Alguém poderia perguntar: mas como isso tem sido analisado até hoje? E a resposta é simples: conforme previsto na distribuição de competências feita pela Constituição. Ou seja, se há indícios de fraude na relação de trabalho, com a contratação mediante exigência de abertura de uma pessoa jurídica para driblar a aplicação dos direitos trabalhistas que contemplariam o contratado ou sobre uma forma autonomia que não se concretiza no cumprimento cotidiano do contrato, cabe à Justiça especializada, tal qual previsto no artigo 114 da CF-88 processar e julgar o caso. Entendendo ela que não há indício real de fraude (como vício de vontade ou coação), uma vez reconhecida a licitude da contratação como prestação de serviços entre “empresas” ou entre uma empresa e um trabalhador verdadeiramente autônomo, regulada pelo Código Civil (em vez de relação de emprego), é declarada a incompetência material (isto é, quanto à matéria/objeto da ação) e remetido o processo à Justiça comum (geralmente estadual, salvo se presente interesse da União que justifique o envio à Justiça comum federal).

Portanto, vê-se que, a rigor, não haveria sequer qualquer necessidade de discussão acerca de tal competência no âmbito do STF, que já dispõe de tantas outras matérias para análise, se não fosse o real interesse de fortes setores econômicos (apoiados incondicionalmente por magistrados afinadíssimos às ideias liberais e pouco preocupados aos destinos dos direitos sociais trabalhistas) em decretar o fim da Justiça do Trabalho.

Sim, porque se, ao final, o STF inverter uma competência residual e indicar (como precedente jurisprudencial qualificado, de repercussão geral) que todo e qualquer processo em que o trabalhador cogite do reconhecimento de vínculo empregatício decorrente de fraude em contratação mascarada por uma relação pejotizada ou autônoma seja iniciado na Justiça comum e, tão somente após assim reconhecida por ela, seja encaminhada à Justiça especializada, será um grave esvaziamento das funções institucionais (e constitucionais) da Justiça Trabalhista.
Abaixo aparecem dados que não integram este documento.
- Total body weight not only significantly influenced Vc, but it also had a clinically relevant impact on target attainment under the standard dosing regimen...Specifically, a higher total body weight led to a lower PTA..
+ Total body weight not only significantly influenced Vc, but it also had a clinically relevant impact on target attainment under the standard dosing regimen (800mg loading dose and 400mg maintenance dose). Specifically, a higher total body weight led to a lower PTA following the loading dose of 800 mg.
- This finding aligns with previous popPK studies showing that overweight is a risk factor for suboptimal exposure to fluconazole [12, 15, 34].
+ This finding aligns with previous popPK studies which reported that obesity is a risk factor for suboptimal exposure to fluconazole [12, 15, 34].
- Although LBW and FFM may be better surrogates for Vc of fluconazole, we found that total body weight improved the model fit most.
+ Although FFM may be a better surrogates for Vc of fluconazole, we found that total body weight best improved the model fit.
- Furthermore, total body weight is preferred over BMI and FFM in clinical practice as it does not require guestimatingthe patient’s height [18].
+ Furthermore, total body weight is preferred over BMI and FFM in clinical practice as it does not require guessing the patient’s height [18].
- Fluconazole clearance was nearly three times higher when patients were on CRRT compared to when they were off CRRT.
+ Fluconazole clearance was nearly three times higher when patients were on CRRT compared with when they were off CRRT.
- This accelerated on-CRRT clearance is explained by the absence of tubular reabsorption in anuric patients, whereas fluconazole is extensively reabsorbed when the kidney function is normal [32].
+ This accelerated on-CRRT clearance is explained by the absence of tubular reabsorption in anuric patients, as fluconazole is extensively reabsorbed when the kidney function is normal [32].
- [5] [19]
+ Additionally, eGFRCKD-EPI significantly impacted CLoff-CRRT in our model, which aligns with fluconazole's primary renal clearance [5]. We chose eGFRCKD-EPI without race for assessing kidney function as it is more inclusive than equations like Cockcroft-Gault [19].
Não é segredo de ninguém que a vastidão temática de conflitos tratados na Justiça comum (civis, penais, familiares, consumeristas, ambientais, moralidade administrativa etc) tem sido uma das causas de um abarrotamento de processos que desafia a gestão dos Tribunais de Justiça com reflexo claramente perceptível na lentidão das tramitações que, por muitas vezes, contribui para despertar o sentimento de injustiça, mesmo quando, tardiamente, se obtém a decisão que se esperava justa. É para lá, então, que poderão ser encaminhadas pelo Supremo todas estas ações hoje a cargo da Justiça do Trabalho. E o tão alardeado “jurisdicionado” que se entregue à própria sorte. Esse risco precisa ser conhecido por todos. E a sociedade deve discutir o problema e agir antes que seja tarde demais.

Muitos trabalhadores já são golpeados quando forçados, pela necessidade econômica e pela condição imposta para contratação, à abertura involuntária de “empresas” (que jamais desejaram ter) e, como se não bastasse, ainda poderão ser impedidos, em breve, de buscar a reparação devida na Justiça do Trabalho, caso o STF retire desta a competência que muito bem tem exercido até agora (para tristeza, frise-se, não de todos, mas apenas de maus empresários).

*Valdélio Muniz

jornalista. analista judiciário (TRT-7ª Região), mestre em Direito Privado (Uni7), professor de Direito do Trabalho e Processo do Trabalho na Fadat e membro do Grupo de Estudos em Direito do Trabalho (Grupe/UFC).